The Sunday Herald interviews singer Anna Calvi:
How many times have you read Wuthering Heights, Anna? “Once.” (Teddy Jamieson)
The Times talks about singleness:
However, what they will share more than anything is a resistance to narrative closure.There would be no “Reader, I married him” for today’s Jane Eyre, who would deem, correctly, that Rochester had “issues”, sleep with him, but not hostage her fortune to him.  Remember: you are single by choice, even if technically that choice was someone else’s. (Hannah Betts)
The Independent reviews Sebastian Faulks Faulks on Fiction:
The book works well as a history of the novel and its uneasy relationship with society. It is less successful when Faulks starts diagnosing characters: Tom Jones's Lady Bellaston is "a cougar"; Heathcliff fears abandonment; Darcy is depressed; Lovelace a sociopath; oh, and, re Lady Chatterley, "Repeated rhythmic penetration is what some women like best." Psychoanalytic literary theory is nothing new; but this theory – that most things in literature basically come down to bonking – just might be. (Katy Guest)

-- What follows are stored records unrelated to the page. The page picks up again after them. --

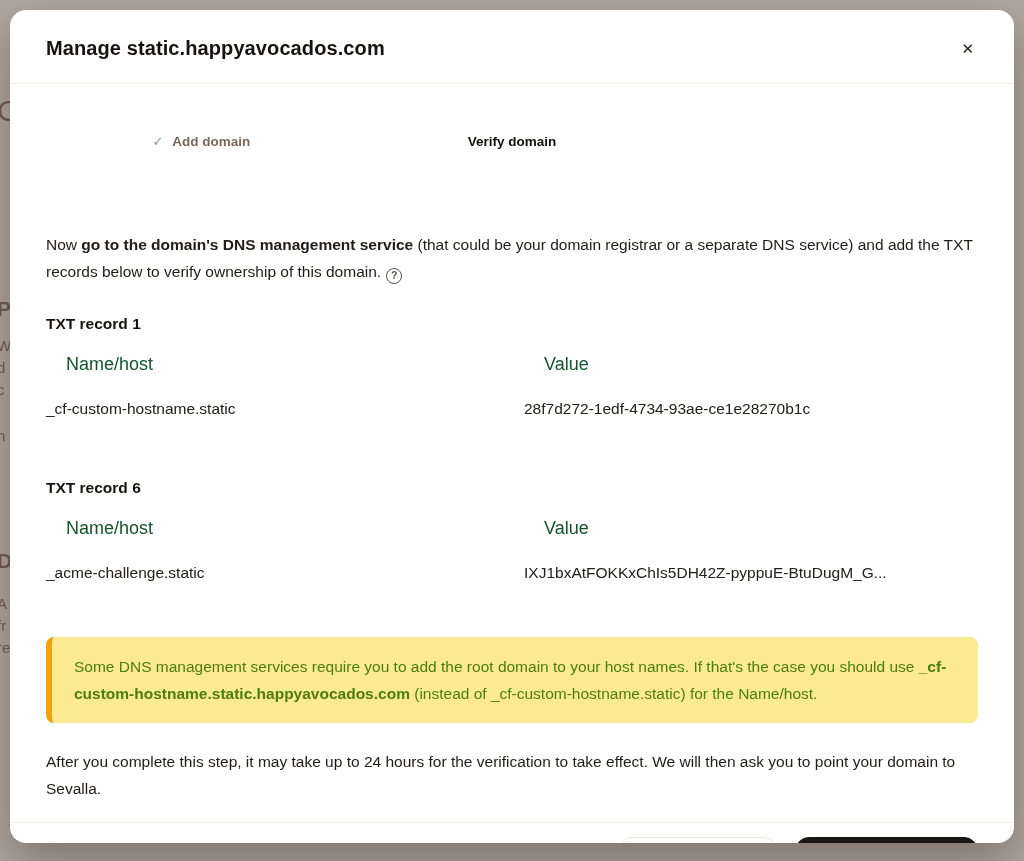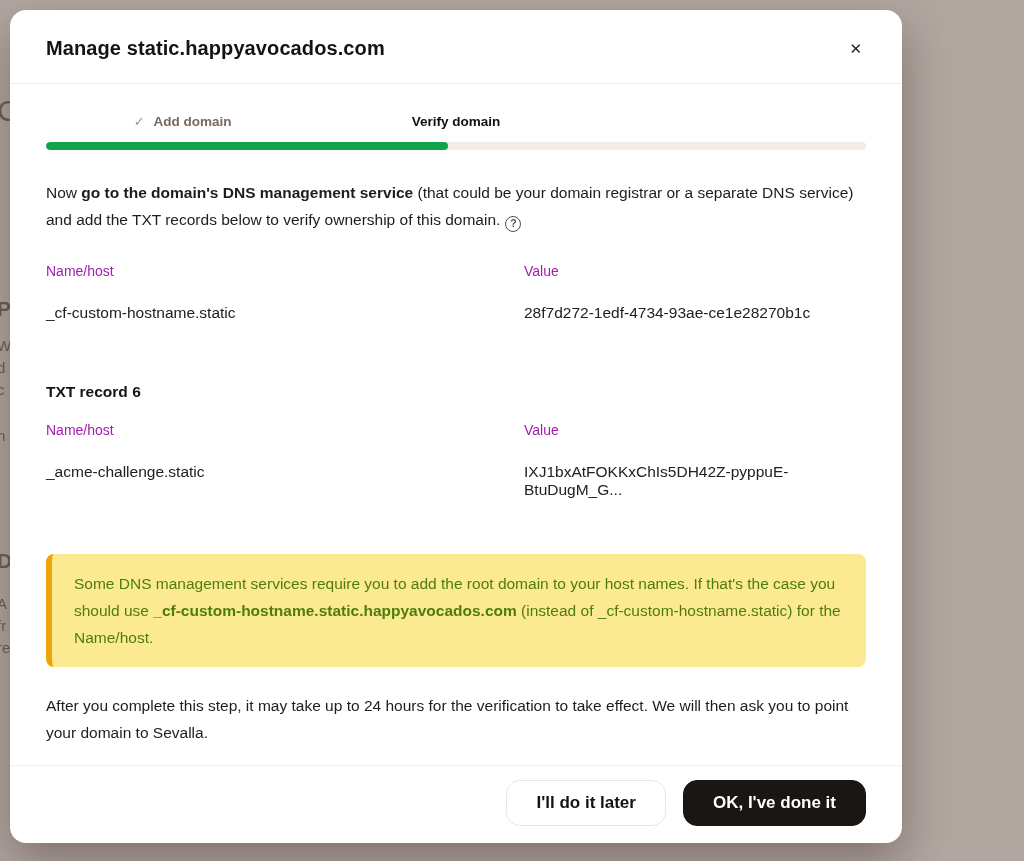--- a/index.html
+++ b/index.html
@@ -21,25 +21,26 @@
   .frag-2 { top:338px; font-size:15px; }
   .frag-3 { top:360px; font-size:15px; }
   .frag-4 { top:382px; font-size:15px; }
   .frag-5 { top:428px; font-size:15px; }
   .frag-6 { top:550px; font-size:21px; font-weight:700; }
   .frag-7 { top:596px; font-size:15px; }
   .frag-8 { top:618px; font-size:15px; }
   .frag-9 { top:640px; font-size:15px; }
 
   .modal {
-    position:absolute; left:10px; top:10px; width:892px; height:833px;
+    position:absolute; left:10px; top:10px; width:1004px; height:833px;
     background:#ffffff; border-radius:16px;
     box-shadow:0 18px 45px rgba(45,32,26,.38);
     display:flex; flex-direction:column;
     overflow:hidden;
+    gap:20px;
   }
 
   .modal-header {
     padding:27px 36px 23px 36px;
     border-bottom:1px solid #f1ece8;
     display:flex; align-items:center; justify-content:space-between;
   }
   .modal-title { font-size:20px; font-weight:700; color:#16120f; letter-spacing:.1px; }
   .close-btn {
     background:none; border:none; cursor:pointer;
@@ -73,21 +74,21 @@
     vertical-align:-2px; margin-left:5px; cursor:pointer;
   }
 
   .record { margin-top:30px; }
   .record + .record { margin-top:61px; }
   .record-title { font-size:15.5px; font-weight:700; color:#16120f; }
   .record-grid {
     display:grid; grid-template-columns:478px 1fr;
     margin-top:21px; row-gap:17px;
   }
-  .field-label { font-size:14px; color:#a21caf; }
+  .field-label { font-size:18px; color:#14532d;margin-left:20px; }
   .field-value { font-size:15.5px; color:#24201c;margin-top:8px; }
 
   .warning {
     margin-top:55px;
     background:#fcea92;
     border-left:6px solid #f1a40a;
     border-radius:8px;
     padding:16px 22px;
     font-size:15.5px; line-height:27px; color:#4d7c0f;
   }
@@ -143,20 +144,21 @@
     <div class="progress-fill" style="width: 49%;"></div>
   </div>
 
   <div class="content">
 
     <p class="intro">
       <span>Now </span><b>go to the domain's DNS management service</b><span> (that could be your domain registrar or a separate DNS service) and add the TXT records below to verify ownership of this domain.</span><span class="help-icon">?</span>
     </p>
 
     <div class="record">
+      <div class="record-title">TXT record 1</div>
       <div class="record-grid">
         <div class="field-label">Name/host</div>
         <div class="field-label">Value</div>
         <div class="field-value">_cf-custom-hostname.static</div>
         <div class="field-value">28f7d272-1edf-4734-93ae-ce1e28270b1c</div>
       </div>
     </div>
 
     <div class="record">
       <div class="record-title">TXT record 6</div>

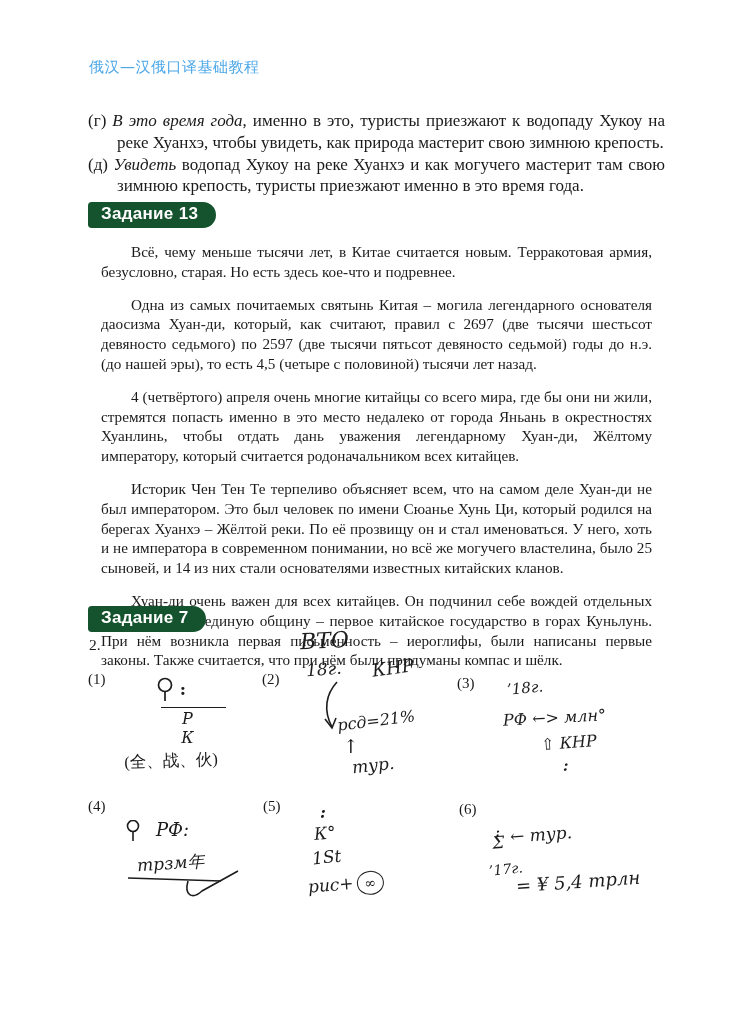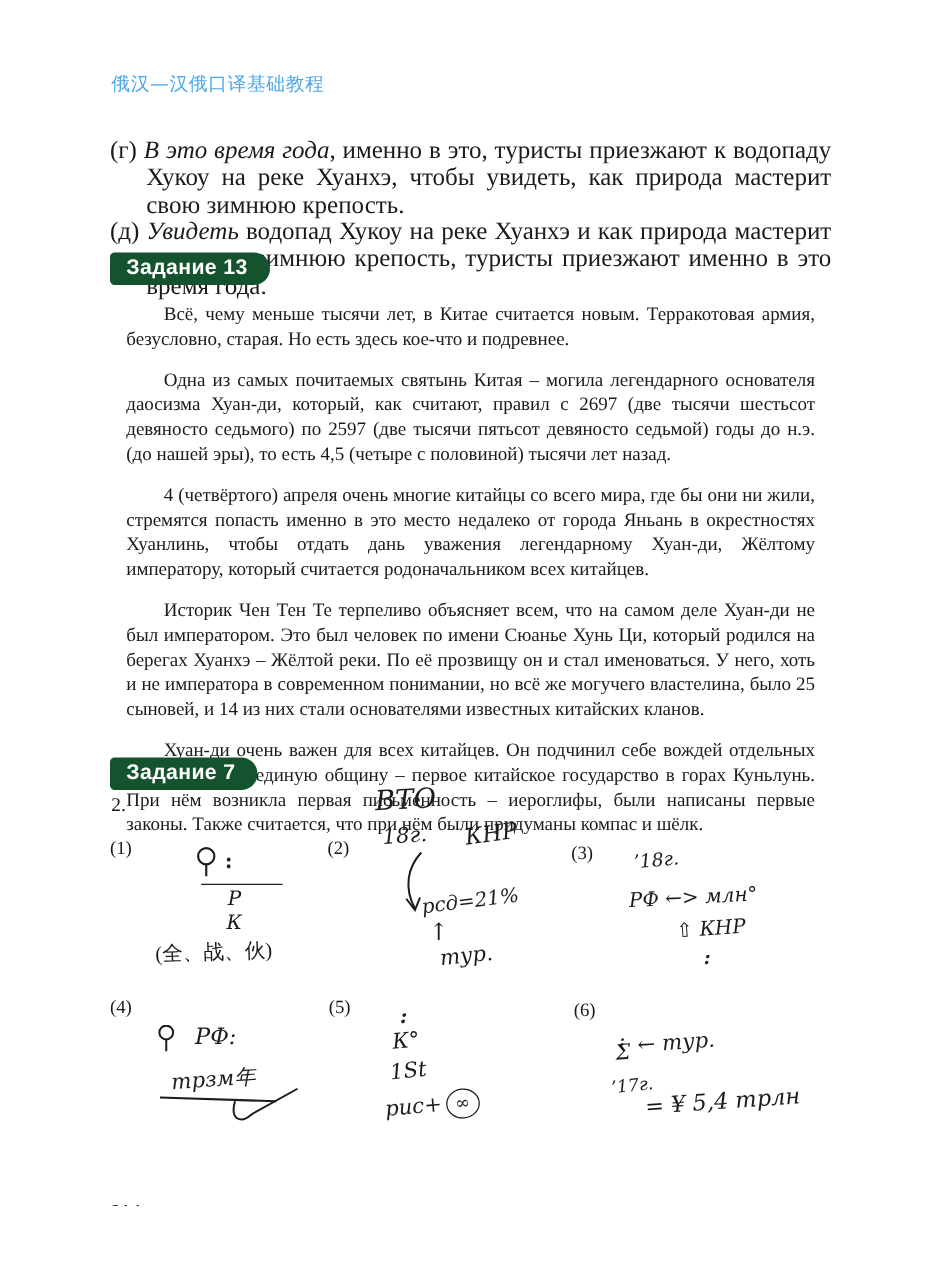--- a/index.html
+++ b/index.html
@@ -7,21 +7,21 @@
     position:relative; width:750px; height:965px; background:#ffffff;
     font-family:"Liberation Serif", serif; color:#1a1a1a; overflow:hidden;
   }
   .book-header {
     position:absolute; left:89px; top:58px;
     font-family:"DejaVu Sans","Liberation Sans",sans-serif;
     font-size:15px; color:#4ba7e8; letter-spacing:0.5px;
   }
   .list-block {
     position:absolute; left:88px; top:110px; width:577px;
-    font-size:20px; line-height:21.8px; text-align:justify;
+    font-size:17px; line-height:21.8px; text-align:justify;
   }
   .list-item { padding-left:29px; text-indent:-29px; }
   .ital { font-style:italic; }
   .badge {
     position:absolute; left:88px;
     background:#14532d; color:#ffffff;
     font-family:"Liberation Sans",sans-serif; font-weight:bold; font-size:17px;
     padding:2px 18px 4px 13px; border-radius:4px 14px 14px 4px;
     letter-spacing:0.3px;
   }
@@ -70,21 +70,21 @@
 
   <div class="book-header">俄汉—汉俄口译基础教程</div>
 
   <div class="list-block">
     <div class="list-item">
       <span>(г)</span>
       <span class="ital">В это время года</span><span>, именно в это, туристы приезжают к водопаду Хукоу на реке Хуанхэ, чтобы увидеть, как природа мастерит свою зимнюю крепость.</span>
     </div>
     <div class="list-item">
       <span>(д)</span>
-      <span class="ital">Увидеть</span><span> водопад Хукоу на реке Хуанхэ и как природа мастерит там свою зимнюю крепость, туристы приезжают именно в это время года.</span>
+      <span class="ital">Увидеть</span><span> водопад Хукоу на реке Хуанхэ и как могучего мастерит там свою зимнюю крепость, туристы приезжают именно в это время года.</span>
     </div>
   </div>
 
   <div class="badge badge-13">Задание 13</div>
 
   <div class="paras">
     <p>Всё, чему меньше тысячи лет, в Китае считается новым. Терракотовая армия, безусловно, старая. Но есть здесь кое-что и подревнее.</p>
     <p>Одна из самых почитаемых святынь Китая – могила легендарного основателя даосизма Хуан-ди, который, как считают, правил с 2697 (две тысячи шестьсот девяносто седьмого) по 2597 (две тысячи пятьсот девяносто седьмой) годы до н.э. (до нашей эры), то есть 4,5 (четыре с половиной) тысячи лет назад.</p>
     <p>4 (четвёртого) апреля очень многие китайцы со всего мира, где бы они ни жили, стремятся попасть именно в это место недалеко от города Яньань в окрестностях Хуанлинь, чтобы отдать дань уважения легендарному Хуан-ди, Жёлтому императору, который считается родоначальником всех китайцев.</p>
     <p>Историк Чен Тен Те терпеливо объясняет всем, что на самом деле Хуан-ди не был императором. Это был человек по имени Сюанье Хунь Ци, который родился на берегах Хуанхэ – Жёлтой реки. По её прозвищу он и стал именоваться. У него, хоть и не императора в современном понимании, но всё же могучего властелина, было 25 сыновей, и 14 из них стали основателями известных китайских кланов.</p>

Screen Junkies lists the top ten sad movie quotes. Including one from Jane Eyre 1996:
Jane Eyre (as child): “My parents died when I was very young. I went to stay with my Aunt who didn't love me.” Movie: “Jane Eyre” (1996), Actress: Anna Paquin, From the Novel by Charlotte Brontë. The young child articulates her plight simply, which lends tragedy and sadness to the quote. (Breakstudies)
Ursula K. Le Guin: A Blog publishes a funny piece about the not-so-funny 'moral clause' for HarperCollins authors:
Because I did not read my contract with your wonderful publishing house HarperCollins carefully, I did not realise my moral obligations.
There is nothing for it now but to confess everything. Before I wrote my book Emily Brontë and the Vampires of Lustbaden, which you published this fall and which has been on the Times Best Seller List for five straight months, I committed bad behavior and said bad words in public that brought me into serious contempt in my home town of Blitzen, Oregon. In fact the people there found me so seriously contemptible that I am now living in Maine under the name of Trespassers W. (...)
The Compulsive Reader and My Head Is Full of Books review April Lindner's Jane; Scribblemaniac talks about Juliet Barker's revised edition of The Brontës among other things; The Church Bulletin reviews Wuthering Heights and DelightfulEccentric talks about its 1992 movie adaptation. Finally, Les sœurs Brontë has reappeared now as a Wordpress blog with a couple of posts about a 2006 trip to Haworth and a comparison Byron-Elbë-Heathcliff.